Время шло; я бежал, почти не останавливаясь. Удивительно, но когда я почти выбился из сил, у меня будто бы открылось второе дыхание — я совершенно внезапно почувствовал прилив новых сил, током разбегающихся по телу. Я весело прорычал что-то в мокрое пространство (гавкать я почему-то не мог, хотя пытался) и побежал дальше. Честно говоря, на бегу сложно было разобрать, становится ли то нечто, находящееся на краю прерии ближе. Но в те редкие мгновения, когда я останавливался, я четко видел своим животным зрением, что это уже не просто какое-то пятно на горизонте, а подножие плоской горы — именно такие я видел на картинках в Интернете, когда мне попадались пейзажи Австралии. Конечно, до горы было еще бежать и бежать — но все равно она была ближе, ощутимо ближе. Бежать же я мог хоть вечно.
Настоящая, безжалостная усталость навалилась на меня только когда на небе, еще светло-голубом, стали зажигаться первые звезды. Надо сказать, что созвездия в этом полушарии сильно отличались от английских, и когда я, наконец, рухнул под каким-то не слишком высоким кустом, вымотанный дневной пробежкой, я долго просто лежал и любовался серебристой россыпью этих небесных крупинок. Тем временем стемнело окончательно. Дождь к этому времени уже где-то час как прекратился, и шкура моя начала подсыхать в теплом воздухе. Все, что я чувствовал в этом момент, было бесконечное счастье от бега по прерии и всепоглощающая усталость — от него же.

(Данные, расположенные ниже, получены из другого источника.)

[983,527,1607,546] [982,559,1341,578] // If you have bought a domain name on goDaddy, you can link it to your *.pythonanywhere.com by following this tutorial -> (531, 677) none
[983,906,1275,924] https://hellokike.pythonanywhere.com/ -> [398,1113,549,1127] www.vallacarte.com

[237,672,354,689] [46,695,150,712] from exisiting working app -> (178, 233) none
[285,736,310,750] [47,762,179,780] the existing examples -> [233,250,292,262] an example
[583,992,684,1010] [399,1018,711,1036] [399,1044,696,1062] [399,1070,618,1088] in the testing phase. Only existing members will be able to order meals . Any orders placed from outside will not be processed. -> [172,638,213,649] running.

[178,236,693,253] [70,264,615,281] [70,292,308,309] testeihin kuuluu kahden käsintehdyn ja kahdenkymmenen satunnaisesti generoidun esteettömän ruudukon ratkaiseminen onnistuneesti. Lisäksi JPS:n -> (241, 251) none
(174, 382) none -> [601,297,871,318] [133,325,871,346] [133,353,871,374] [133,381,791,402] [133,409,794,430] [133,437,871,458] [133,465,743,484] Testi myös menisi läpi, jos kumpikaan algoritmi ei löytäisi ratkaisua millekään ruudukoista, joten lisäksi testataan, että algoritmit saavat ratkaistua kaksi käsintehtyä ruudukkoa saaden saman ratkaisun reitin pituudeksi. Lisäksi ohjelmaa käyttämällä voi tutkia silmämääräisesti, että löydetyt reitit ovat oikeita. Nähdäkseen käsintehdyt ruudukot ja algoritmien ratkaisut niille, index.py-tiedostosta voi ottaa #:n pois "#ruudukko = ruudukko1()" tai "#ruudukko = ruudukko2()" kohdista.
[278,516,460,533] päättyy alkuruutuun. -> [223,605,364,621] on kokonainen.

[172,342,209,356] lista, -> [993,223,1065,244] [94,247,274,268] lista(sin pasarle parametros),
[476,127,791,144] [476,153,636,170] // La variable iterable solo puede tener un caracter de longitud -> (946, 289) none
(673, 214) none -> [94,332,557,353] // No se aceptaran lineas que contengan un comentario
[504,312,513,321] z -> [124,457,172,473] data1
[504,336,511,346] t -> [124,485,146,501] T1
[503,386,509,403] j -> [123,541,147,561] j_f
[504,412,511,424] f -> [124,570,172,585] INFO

Мои глаза закрывались сами собой, сон стирал все остальные мысли — о голоде, о возвращении домой, обо всем случившемся… Мне просто нужно было выспаться.
А вот утром, когда я, разбуженный совершенно наглым щебетом каких-то птиц чуть в отдалении (там, где уже начинался лес), все это взяло реванш. И первым был именно голод. Я покрутил мохнатой головой, стряхивая с себя остатки сна. Нужно было идти на охоту. Я робко окликнул свое животное «я», но оно снова молчало. Что ж… Попробуем узнать, что же я вынес с его уроков.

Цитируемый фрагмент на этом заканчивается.